You get lost in the air.
So imagine, you know, your body is doing this same skill over and over and over and over, and it almost starts going against you because your brain, you have muscle memory, you kind of have to take your brain out of it and let your body do it, knows how to do.
But at the same time, you're so focused that your brain has to be involved.
And sometimes it just I don't know if the wires get crossed, but, it just you get lost in the air.
And that's a very, very scary sound.
Very scary.
Yeah, but it happened to me on vault.
It just everything goes so fast and you have too much momentum to stop.
And I'd run down the runway, and then right before I get to the vault, had to run to the side because I just had this, that moment.

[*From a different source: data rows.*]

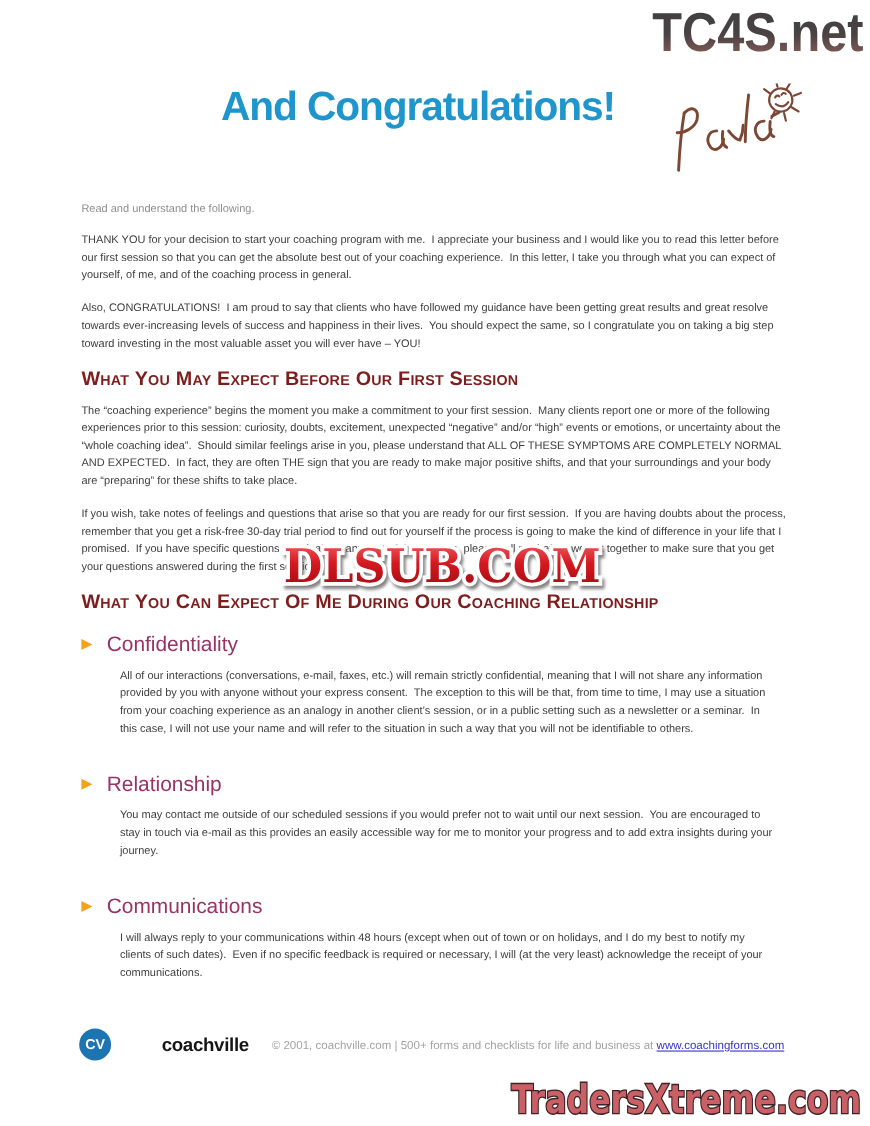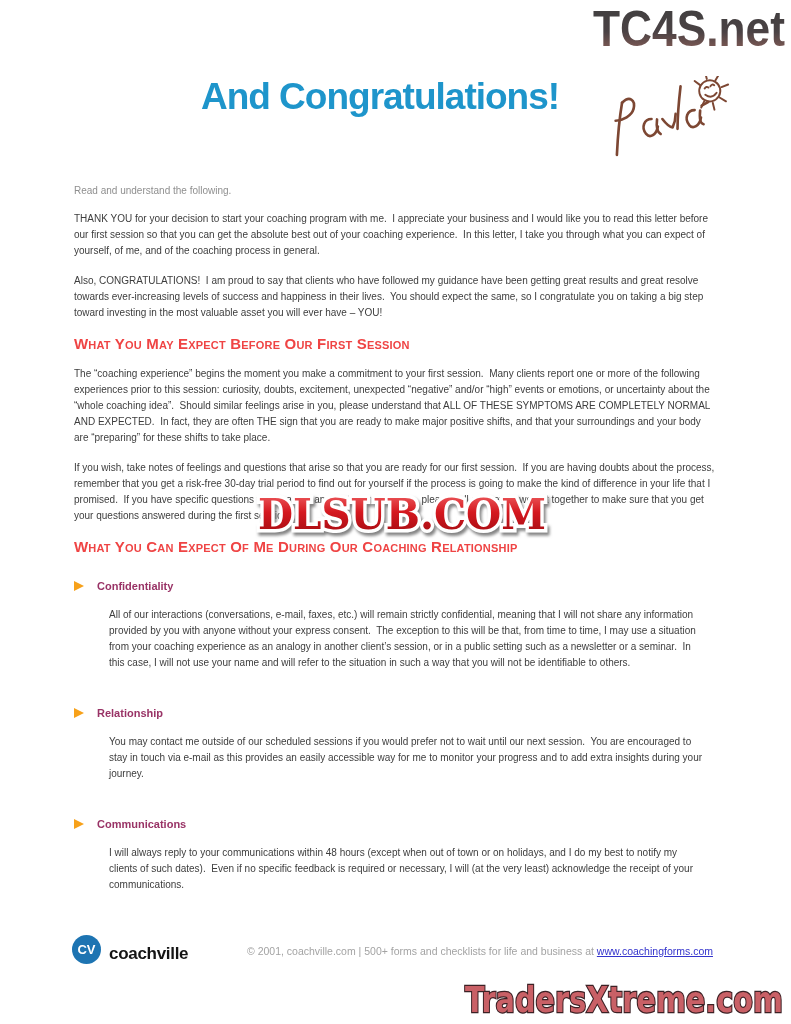--- a/index.html
+++ b/index.html
@@ -20,42 +20,42 @@
   }
 
   
   .signature { position:absolute; top:76px; left:598px; width:132px; height:92px; }
 
   
   .body { position:absolute; top:183px; left:74px; width:643px; color:#3d3d3d; }
   .body p { margin:0 0 14px 0; font-size:10px; line-height:16px; white-space:pre-wrap; }
   .intro-note { color:#8f8f8f; margin:0 0 12px 0 !important; }
   .doc-heading {
-    margin:4px 0 13px 0; font-size:15px; line-height:18px; font-weight:bold;
-    font-variant:small-caps; letter-spacing:0.2px; color:#ef4444;
+    margin:4px 0 13px 0; font-size:18px; line-height:18px; font-weight:bold;
+    font-variant:small-caps; letter-spacing:0.2px; color:#7f1d1d;
   }
 
   .bullet-section { display:flex; margin-top:22px; }
   .bullet-arrow-col { width:23px; flex:0 0 23px; padding-top:3px; }
   .bullet-arrow {
     width:0; height:0;
     border-left:10px solid #f7a11a;
     border-top:5px solid transparent;
     border-bottom:5px solid transparent;
   }
   .bullet-content { flex:1; }
-  .bullet-title { font-size:11px; line-height:17px; font-weight:bold; color:#993366; }
+  .bullet-title { font-size:19px; line-height:17px; font-weight:normal; color:#993366; }
   .bullet-body { margin:12px !important; }
 
   
   .dlsub { position:absolute; top:488px; left:250px; }
   .dlsub text { filter: drop-shadow(2px 3px 1.5px rgba(110,110,110,0.85)); }
 
   
-  .footer-logo { position:absolute; top:935px; left:72px; display:flex; align-items:flex-end; }
+  .footer-logo { position:absolute; top:935px; left:72px; display:flex; align-items:center;gap:38px; }
   .cv-circle {
     width:29px; height:29px; border-radius:50%; background:#1d74b2;
     color:#ffffff; font-weight:bold; font-size:13px;
     display:flex; align-items:center; justify-content:center;
   }
   .cv-name { margin-left:8px; font-size:17px; font-weight:bold; color:#151515; letter-spacing:-0.3px; }
   .footer-copy {
     position:absolute; top:945px; left:247px; width:480px;
     font-size:10.5px; color:#a3a3a3;
   }

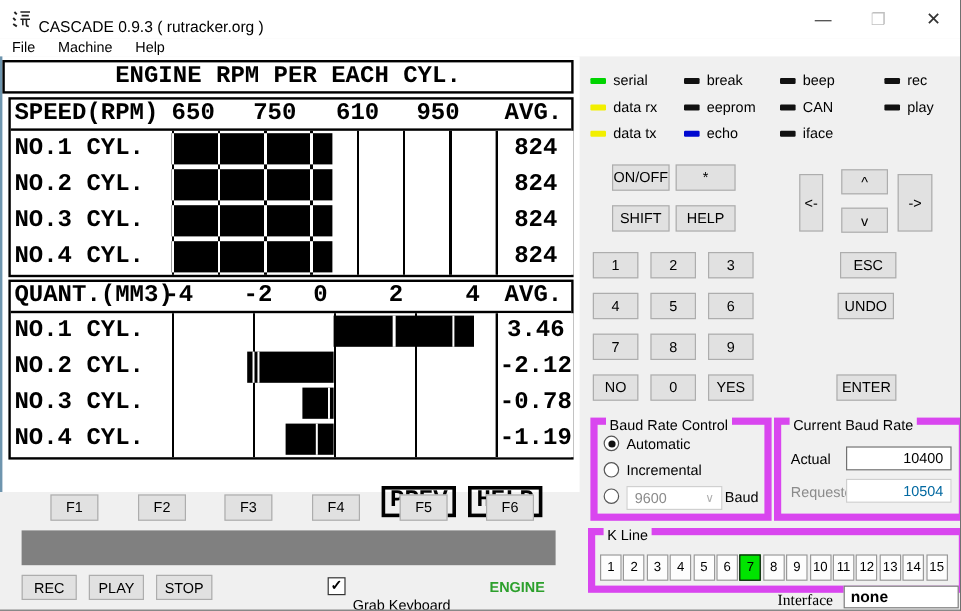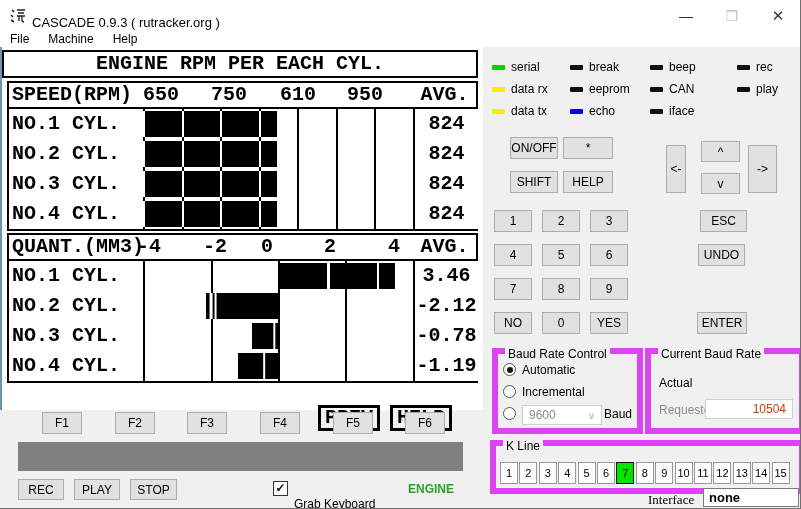--- a/index.html
+++ b/index.html
@@ -59,21 +59,21 @@
   .groupbox { position:absolute; border:6px solid #d946ef; }
   .grouplabel { position:absolute; top:-7px; left:7px; background:#f0f0f0; padding:0 3px; font-size:12px; }
   .radio { position:absolute; left:5px; width:11px; height:11px; border:1px solid #555; border-radius:50%; background:#fff; }
   .radio .dot { position:absolute; left:2.5px; top:2.5px; width:6px; height:6px; border-radius:50%; background:#111; }
   .radio-label { position:absolute; left:24px; font-size:12px; }
   .dropdown { position:absolute; left:24px; top:51px; width:72px; height:18px; border:1px solid #d0d0d0; background:#fff; color:#8b8b8b; font-size:12px; line-height:18px; padding-left:6px; }
   .dd-arrow { position:absolute; right:6px; top:1px; color:#b0b0b0; font-size:10px; }
   .baud-label { position:absolute; left:106px; top:53px; font-size:12px; }
   .field-label { position:absolute; left:8px; font-size:12px; }
   .textbox { position:absolute; left:54px; width:80px; height:18px; background:#fff; border:1px solid #717171; text-align:right; padding-right:6px; line-height:18px; font-size:12px; }
-  .textbox.disabled { border-color:#cfcfcf; color:#c2410c; }
+  .textbox.disabled { border-color:#cfcfcf; color:#0369a1; }
   .kline-btn { position:absolute; top:16px; width:16px; height:20px; background:#fdfdfd; border:1px solid #999; display:flex; align-items:center; justify-content:center; font-size:11px; }
   .kline-active { border-color:#111; }
   .iface-label { position:absolute; left:648px; top:492px; font-size:13px;font-family:Liberation Serif, serif; }
   .iface-box { position:absolute; left:703px; top:488px; width:89px; height:17px; background:#fff; border:1px solid #7a7a7a; font-weight:bold; font-size:13px; line-height:17px; padding-left:5px; }
 </style>
 </head>
 <body>
 
 <div class="window">
 
@@ -275,20 +275,21 @@
     <div class="dropdown">
       <span>9600</span>
       <span class="dd-arrow">∨</span>
     </div>
     <span class="baud-label">Baud</span>
   </div>
 
   <div class="groupbox" style="left:645px;top:348px;width:148px;height:74px">
     <span class="grouplabel">Current Baud Rate</span>
     <span class="field-label" style="top:22px">Actual</span>
+    <div class="textbox" style="top:18px">10400</div>
     <span class="field-label" style="top:49px;color:#8b8b8b">Requested</span>
     <div class="textbox disabled" style="top:45px">10504</div>
   </div>
 
   <div class="groupbox" style="left:490px;top:440px;width:303px;height:42px">
     <span class="grouplabel">K Line</span>
     <div id="kline-buttons">
         <div class="kline-btn" style="left: 4px;">1</div>
         <div class="kline-btn" style="left: 23.4px;">2</div>
         <div class="kline-btn" style="left: 42.8px;">3</div>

And I didn't want to kill myself.
I know gymnastics is a little more complicated than other sports, and that's probably the hardest part about getting that draw is when you watch it.
If you don't know all the rules and you don't know all the deductions and you just kind of see a bunch of flips and you don't know, you know that hard was that hard.
And most people just know, like, this is the stick.
If she stuck it, then, you know, it was good.
But there's so many other things that go into it that just the average person doesn't know.
In 2025, April was inducted into the Louisiana Sports Hall of Fame, joining her collegiate coach, Deedee Breaux, with the state's top honor.
The program continued to grow.
The crowds continued to grow.
She was the start of that new.
Tell me about what you think about the LSU gymnastics program right now, which on the LSU campus has the highest average attendance of any event other than football?
That's amazing here.
And I did not know that until today.
So I'm just really proud.
And to see the energy going back, I mean, it's just it's it's an amazing experience.
And I'm almost jealous that we didn't have all that, all the lights in the fire.
And I mean, it's it's a whole production now.
And I think it's great.
I can see how it did evolve into being, you know, number two behind football, because it is just such a fun time.
I'm gonna throw you a curveball as we wind this up.
What's something that most people don't know about?
April Burkholder I feel like I've had a few lives that I've lived.
I had my my gymnastics career, obviously.
And then I started to have somewhat of a dance career, and was pursuing a music career.
And then now, you know, I have a another career, just professionally.
So I just, I think there's just a lot of hats that I've worn and and.
A new baby.
And a new baby.
And so now I get to be the mom and wear that hat, so I don't know.
I mean, I broke five bones before I was five years old, cracked my skull open when I was two.
How many serious injuries did you have?
I had two compound open fractures and the same place to my left arm, with one surgery in between to get the metal out because the bone was growing over the metal.
And they almost amputated it the second time.
Those were the major, major ones.
And outside of that, I mean, I tore at my ankle.
The same ankle so bad it's, you know, dangling from a thread.
And I want to make sure that I can look back and say, yeah, you know, I gave it my all.
And, you know, whatever comes of that comes with that.
So, I mean, this is kind of the icing on the cake.